The Filter Pack can be downloaded from here:
http://www.microsoft.com/en-us/download/details.aspx?id=17062
Now let’s go to our Exchange DVD. If it doesn’t auto-run, click double click SETUP.EXE on the DVD.
- Steps 1 & 2 should already be complete. Click Step 3 to expand it.
- Select Install all languages from the language bundle. (You can also pick Install Only Languages from the DVD. Whichever one you pick determines how many language options your users will have when they use tools such as Outlook Web App. If you are an international company I recommend the former option.)
- Select Download the latest language pack bundle from the Internet and click Next.
- Click Finish.
- Click Step 4: Install Microsoft Exchange.
- Click Next.
- Accept the License Agreement and click Next.
- Choose whether or not to send error reports to Microsoft. Click Next.
- Pick Typical Installation (this installs all roles).
- Based on the planning from our last article we are going to put the Exchange Install on the D: drive. Click the Browse button and change the path to the D: drive. In our example, our file path becomes:
D:\PROGRAM FILES\MICROSOFT\EXCHANGE SERVER\V14 - Select Automatically install Windows Server roles and features required for Exchange Server. This completes A LOT of busy work for us!
- Click Next.
- Check The Client Access Server role will be Internet-facing.

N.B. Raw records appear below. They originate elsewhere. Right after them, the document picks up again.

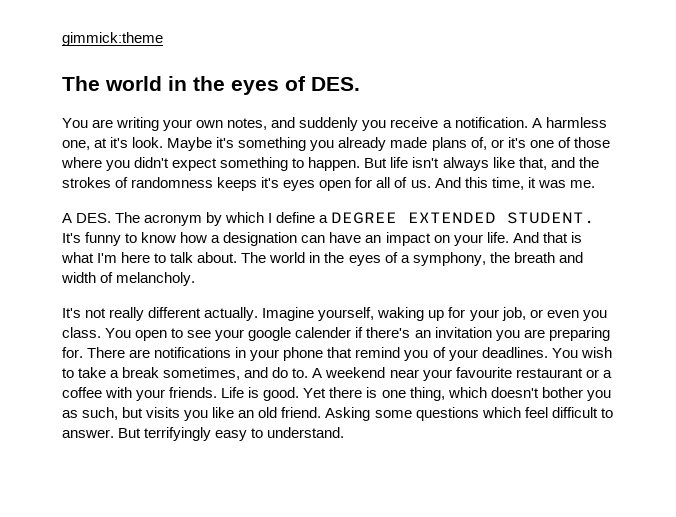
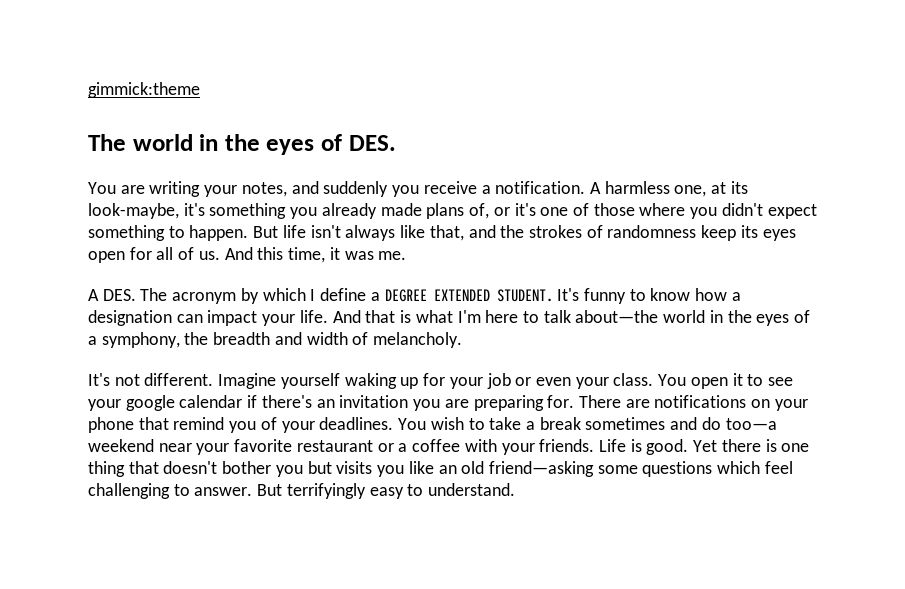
[196,120,224,128] own -> (238, 191) none
[110,137,213,151] it's look. Maybe -> [730,181,748,194] [88,203,179,219] its look-maybe,
[217,177,280,191] keeps it's -> [701,225,758,241] keep its
[329,232,450,246] have an impact on -> [207,310,258,326] impact
[197,252,267,263] about. The -> [575,310,659,323] about—the
[513,252,555,263] breath -> [213,332,271,345] breadth
[109,307,375,321] really different actually. Imagine yourself, -> [144,373,340,389] different. Imagine yourself
[501,307,526,321] job, -> [486,373,511,389] job
[582,310,607,321] you -> [575,377,609,389] your
(168, 335) none -> [732,373,743,386] it
[295,327,352,338] calender -> [179,395,243,408] calendar
[235,347,247,358] in -> [751,399,771,408] on
[163,367,241,380] sometimes, -> [585,417,666,430] sometimes
[292,368,323,378] to. A -> [725,418,777,430] too—a
[455,367,512,378] favourite -> [234,439,293,452] favorite
[409,387,487,401] thing, which -> [88,461,159,477] thing that
[62,407,119,420] as such, -> (303, 471) none
[281,407,371,421] friend. Asking -> [488,461,594,477] friend—asking
[551,407,598,418] difficult -> [88,483,170,499] challenging

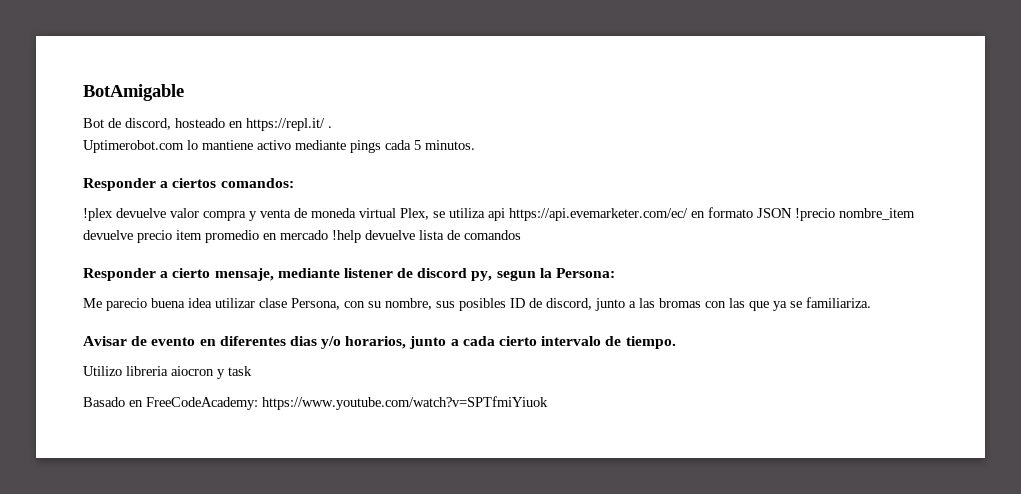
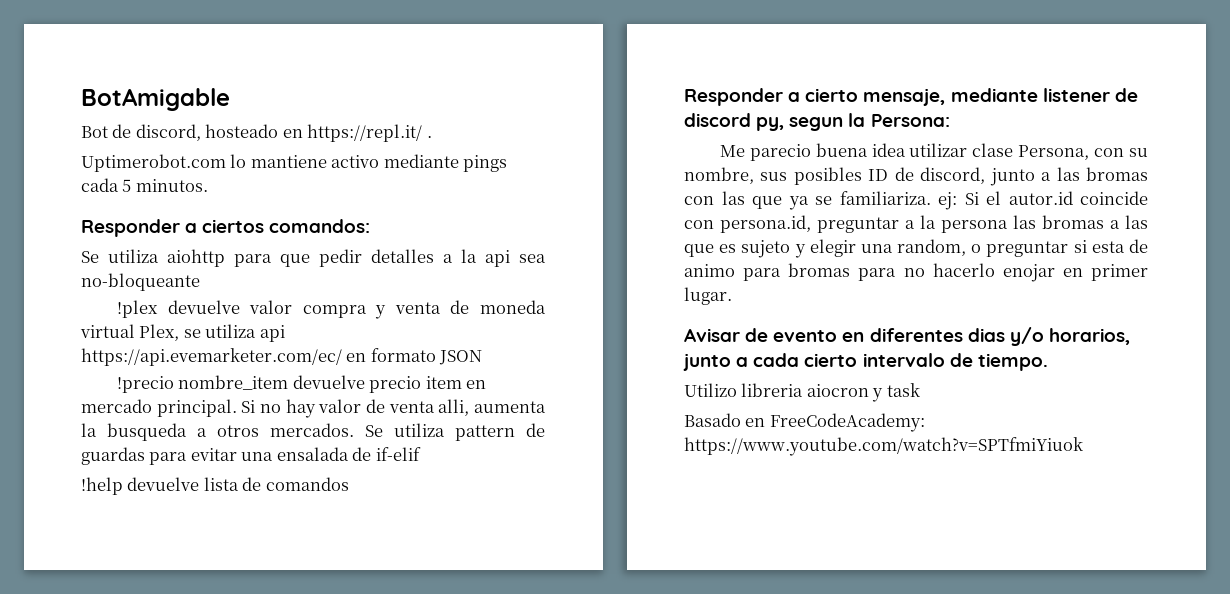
(294, 183) none -> [81,249,546,267] [81,273,200,291] // Se utiliza aiohttp para que pedir detalles a la api sea no-bloqueante
(792, 213) none -> (483, 357) //
[205,230,259,243] promedio -> (462, 382) none
(328, 235) none -> [156,399,546,418] [81,423,545,441] [81,447,421,465] principal. Si no hay valor de venta alli, aumenta la busqueda a otros mercados. Se utiliza pattern de guardas para evitar una ensalada de if-elif //
(871, 302) none -> [938,191,1148,210] [684,215,1148,233] [684,239,1148,258] [684,263,1148,282] [684,287,732,305] ej: Si el autor.id coincide con persona.id, preguntar a la persona las bromas a las que es sujeto y elegir una random, o preguntar si esta de animo para bromas para no hacerlo enojar en primer lugar.

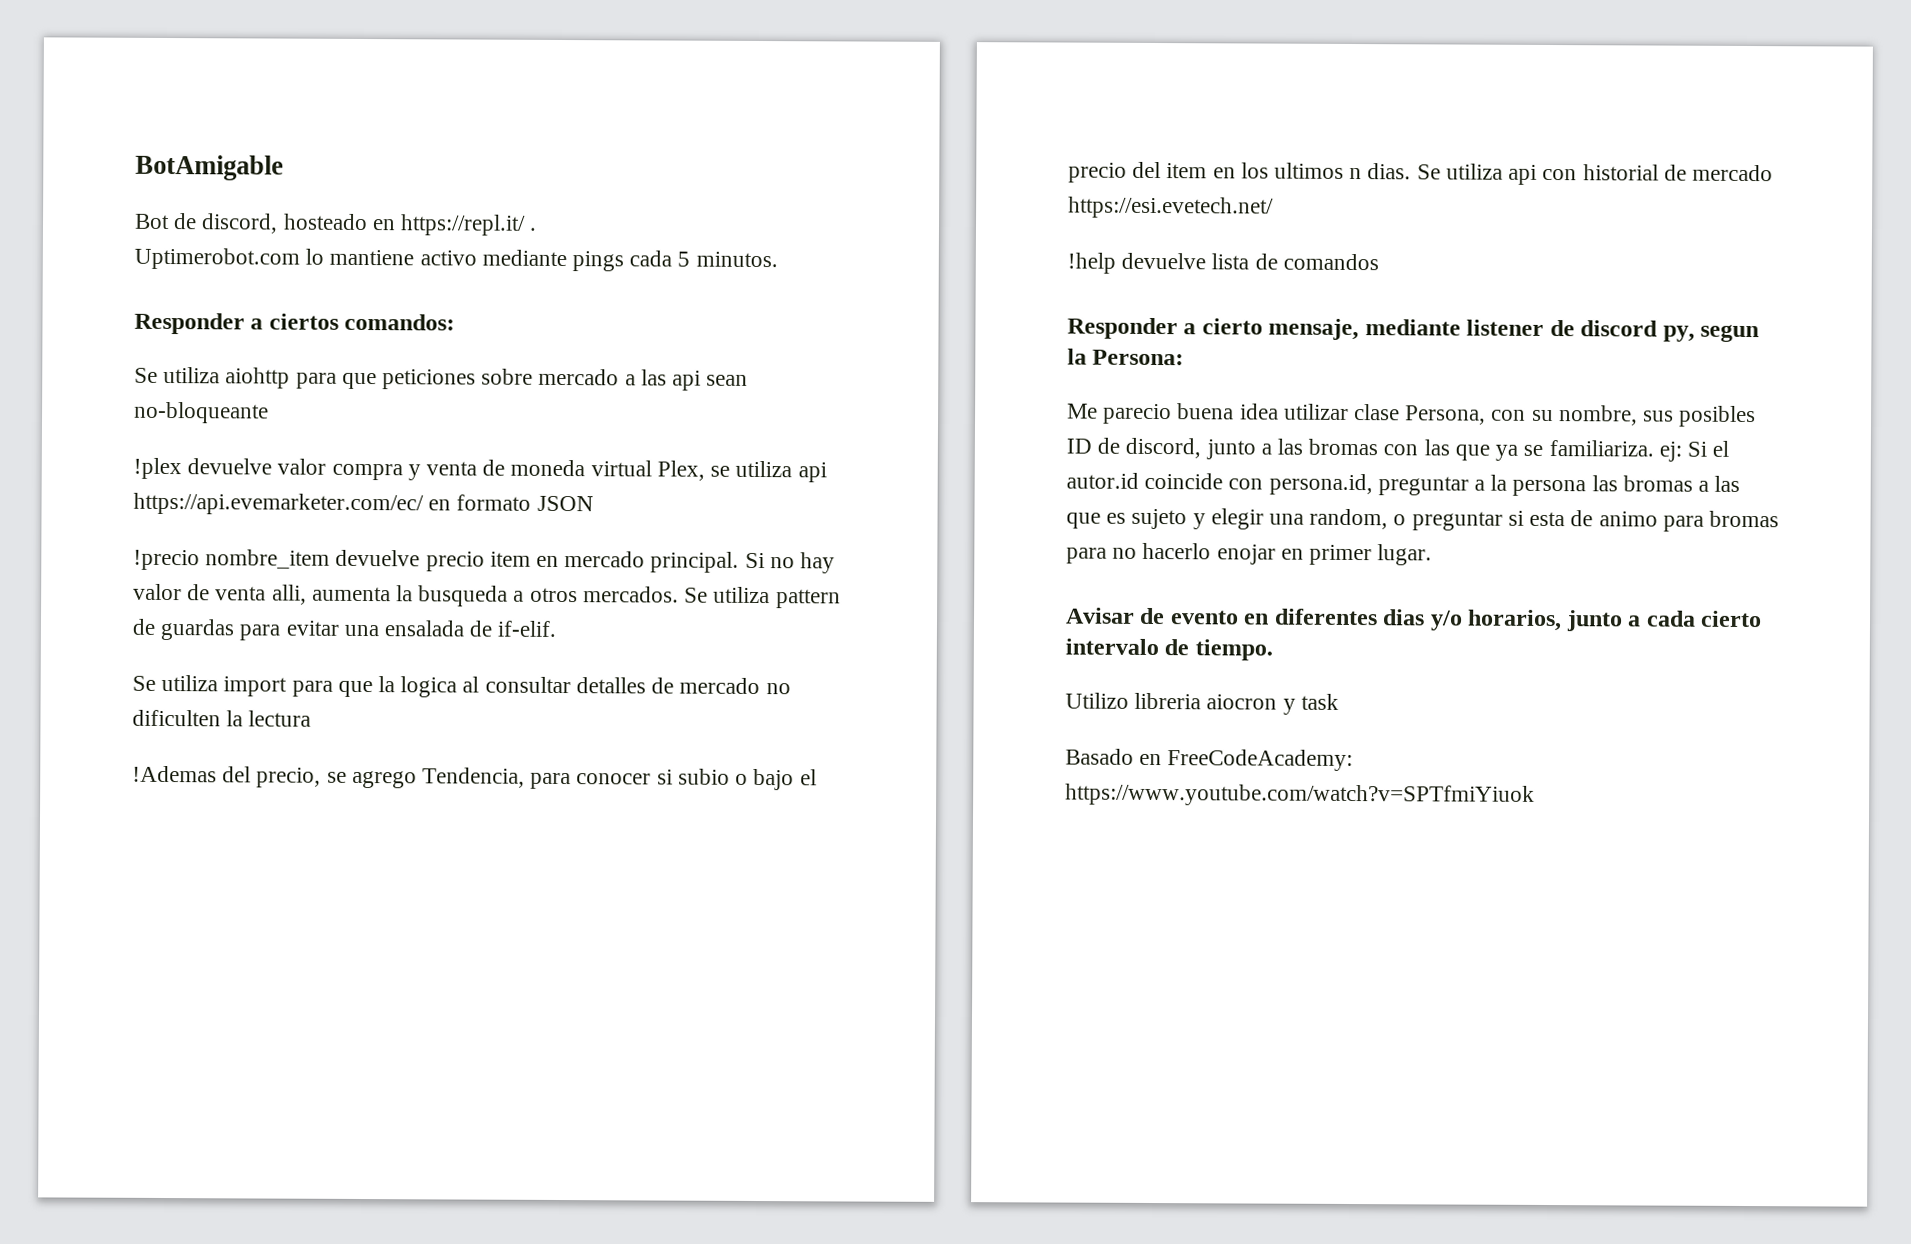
[319,249,546,267] pedir detalles a la api sea -> [382,368,749,391] peticiones sobre mercado a las api sean
[375,447,421,461] if-elif -> [497,620,558,637] [132,674,791,698] [132,709,312,727] [132,765,817,791] [1068,161,1773,185] [1068,196,1274,219] if-elif. // Se utiliza import para que la logica al consultar detalles de mercado no dificulten la lectura // !Ademas del precio, se agrego Tendencia, para conocer si subio o bajo el precio del item en los ultimos n dias. Se utiliza api con historial de mercado https://esi.evetech.net/

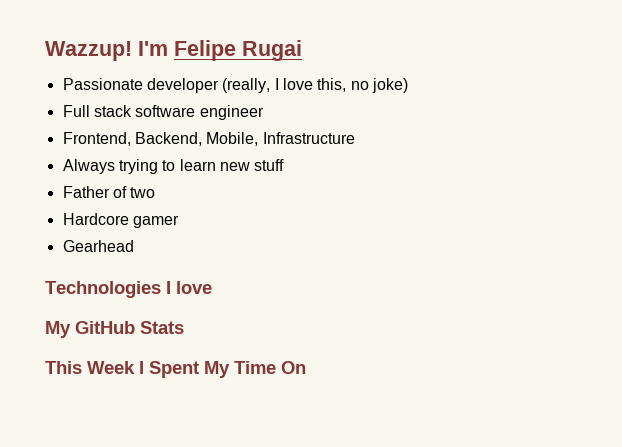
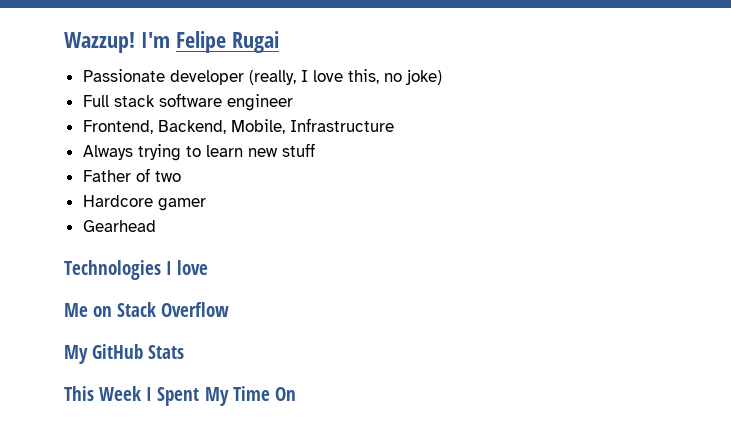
(212, 287) none -> [64,302,230,317] // Me on Stack Overflow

- Enter the FQDN you plan to use for Exchange Web Services. EWS includes services such as Outlook Web App, ActiveSync, and Outlook Anywhere. It doesn’t matter if this is the same URL you currently use for Exchange 2003. We will discuss namespaces a little later. In our example, our external namespace is: mail.daleksofskaro.com
- Click Next.
- Choose whether you want to join the Customer Experience Improvement Program and click Next.
- The Exchange Installation will then perform readiness checks. This determines whether or not all prerequisites and requirements have been met. If everything is good, click Install.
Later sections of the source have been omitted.